Google's chief marketing officer Lorraine Twohill sent a company-wide email Thursday that said employees should cancel local events unless they're "business-critical" and all attendees are domestic. Team offsite and training events aren't considered critical, she added.
Twohill told employees not to attend large or global third-party events unless they're critical. "We will slim down our physical presence at third-party events," her note said.
The company is still reviewing whether it should cancel events later in the year, Pichai said in his earlier email.
Executives also meticulously detailed travel restrictions.
All travelers from vulnerable countries must be self-quarantined for 14 days and monitor their health before entering any office, Porat said. All visitors will be required to certify they haven't been to those areas in the last 14 days, she said.
"It's not okay to 'tough it out,'" Porat said about employees staying home if they're not feeling even the slightest bit well. She said the company has an internal channel for reporting symptoms called "go/Report-It," adding, "That's how we can help you best."
On Monday at 12:57 a.m., Porat sent an email to employees titled "Important update on COVID-19" where she wrote that "every Google office is affected in some way."

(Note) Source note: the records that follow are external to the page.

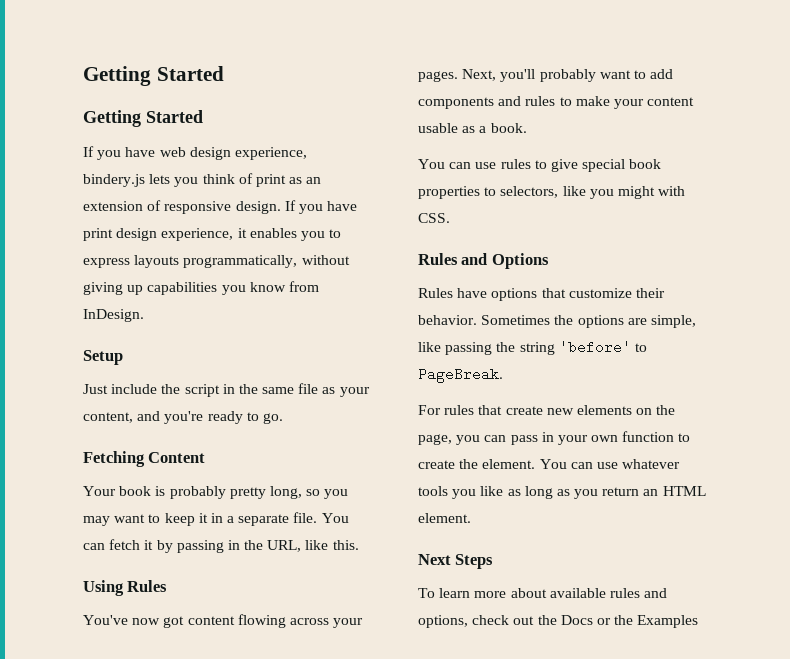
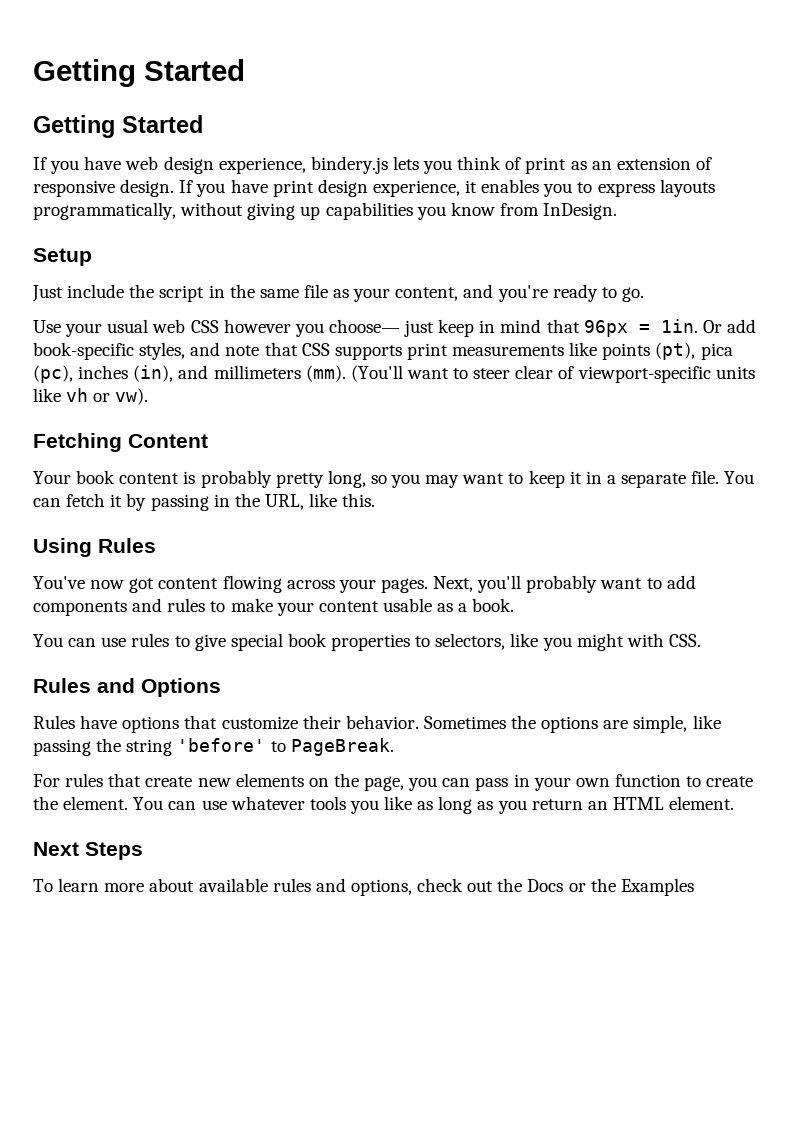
+ Use your usual web CSS however you choose— just keep in mind that 96px = 1in. Or add book-specific styles, and note that CSS supports print measurements like points (pt), pica (pc), inches (in), and millimeters (mm). (You'll want to steer clear of viewport-specific units like vh or vw).
- Your book is probably pretty long, so you may want to keep it in a separate file.
+ Your book content is probably pretty long, so you may want to keep it in a separate file.

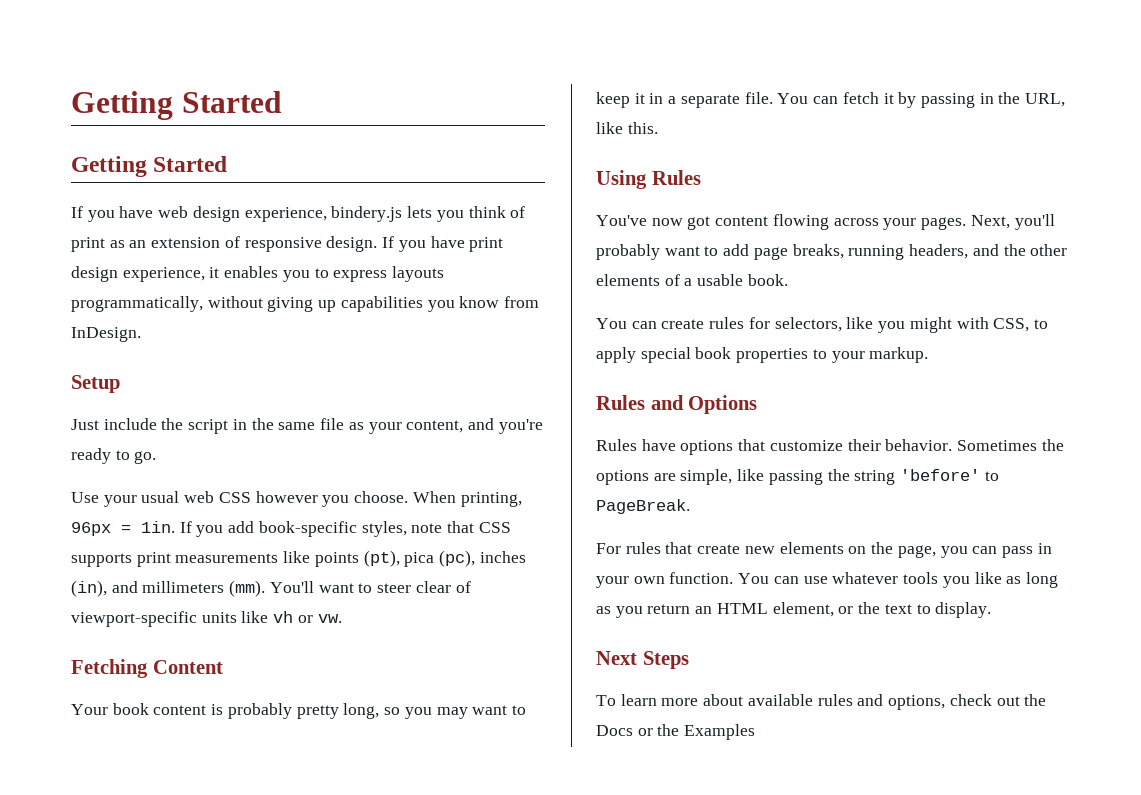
- Use your usual web CSS however you choose— just keep in mind that 96px = 1in.
+ Use your usual web CSS however you choose. When printing, 96px = 1in.
- Or add book-specific styles, and note that CSS supports print measurements like points (pt), pica (pc), inches (in), and millimeters (mm).
+ If you add book-specific styles, note that CSS supports print measurements like points (pt), pica (pc), inches (in), and millimeters (mm).
- (You'll want to steer clear of viewport-specific units like vh or vw).
+ You'll want to steer clear of viewport-specific units like vh or vw.
- Next, you'll probably want to add components and rules to make your content usable as a book.
- You can use rules to give special book properties to selectors, like you might with CSS.
+ Next, you'll probably want to add page breaks, running headers, and the other elements of a usable book.
+ You can create rules for selectors, like you might with CSS, to apply special book properties to your markup.
- For rules that create new elements on the page, you can pass in your own function to create the element.
+ For rules that create new elements on the page, you can pass in your own function.
- You can use whatever tools you like as long as you return an HTML element.
+ You can use whatever tools you like as long as you return an HTML element, or the text to display.

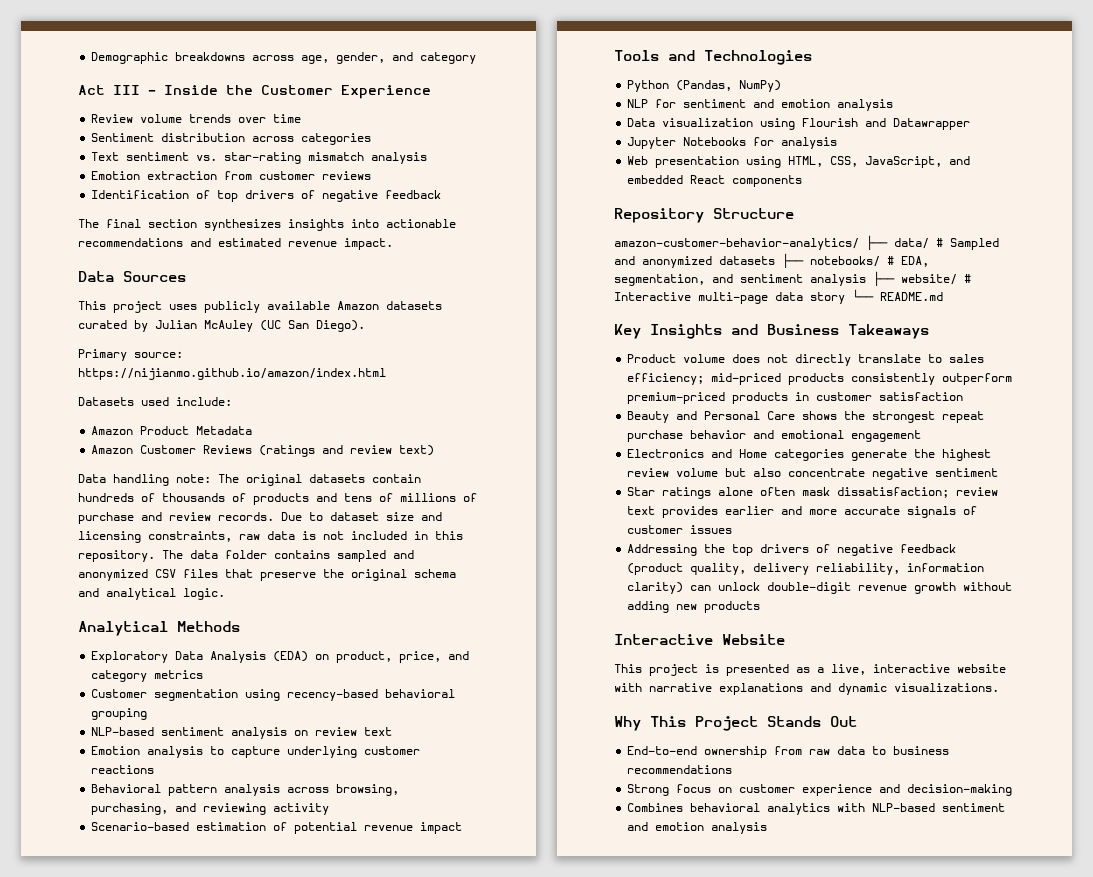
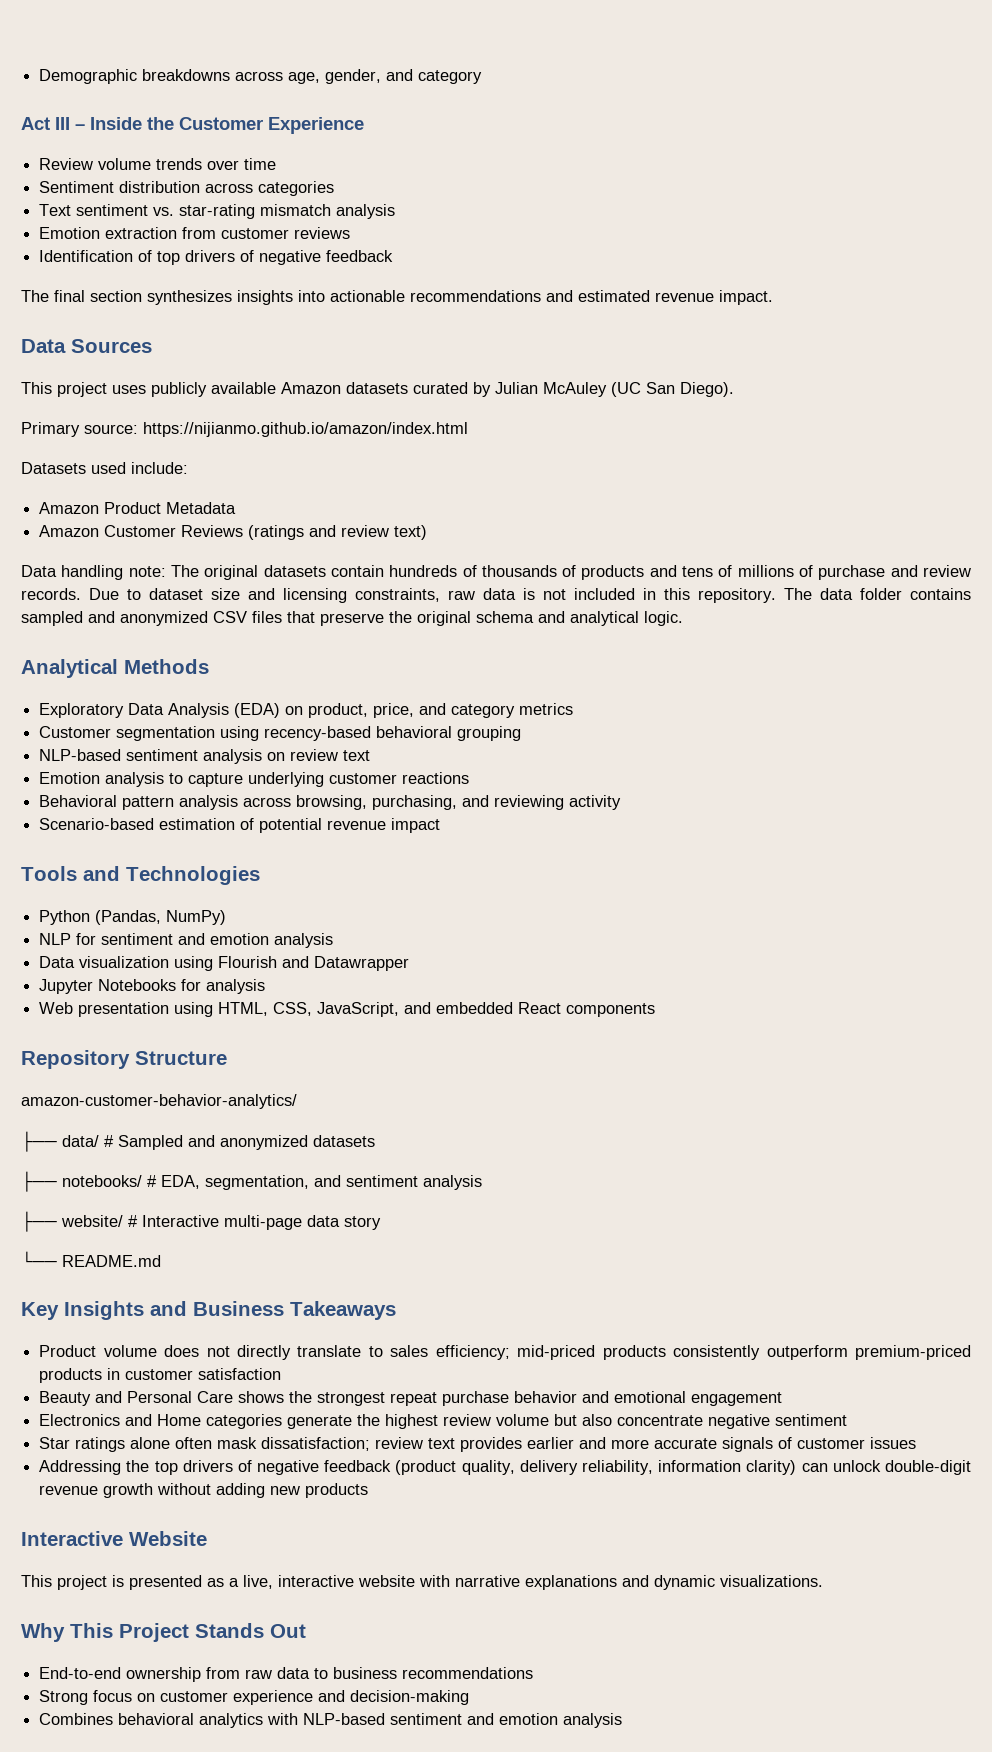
- amazon-customer-behavior-analytics/ ├── data/ # Sampled and anonymized datasets ├── notebooks/ # EDA, segmentation, and sentiment analysis ├── website/ # Interactive multi-page data story └── README.md
+ amazon-customer-behavior-analytics/
+ ├── data/ # Sampled and anonymized datasets
+ ├── notebooks/ # EDA, segmentation, and sentiment analysis
+ ├── website/ # Interactive multi-page data story
+ └── README.md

Porat said Google leaders, which consist of medical and public health experts who have decades of experience in crisis response, gathered with Google's Global Incident Response team Monday night to discuss recommendations for how to approach the effects of the rapidly-evolving disease.
"As [Pichai] said, this is challenging time," Porat said. "But it's also one in which we are all playing a vital role."
Porat said Google's job is to make sure it's providing users with "timely and accurate information" related to the coronavirus outbreak, in addition to providing tools businesses can use for employees working remotely around the world.
The company is in touch with several global and regional organizations as well as the Center for Disease Control (CDC) and World Health Organization (WHO), Porat said.
Porat said the company has a new internal channel called "Go/Coronavirus" dedicated to real-time updates, which employees are expected to check.
"It's not possible or feasible" to email the entire company every time a new development happens in a region, she said.
Meanwhile, some Google contractors say they're not getting all of Google's internal communications related to the coronavirus at the same time as full-time employees. Google had at least 121,000 contractors as of last May, The New York Times reported. At the time, its workforce of contractors outnumbered its full-time employee workforce.
For instance, some contractors said they haven't all received the necessary travel information from Google, according to email chains between contractors viewed by CNBC. One contract worker in the email chain said she had to ask a director for details on travel restrictions, which she didn't learn about until a full-time employee sent them to her.
A Google spokesperson said that contractors are able to view all relevant information via an internal messaging hub that they have access to, and that any email to all employees is sent to contractors as well as full-timers. The company is also working with its staffing partners to make sure they're communicating relevant information to contractors.
Google also confirmed that it's paying all hourly workers full wages during the crisis, even as large numbers of employees are working remotely.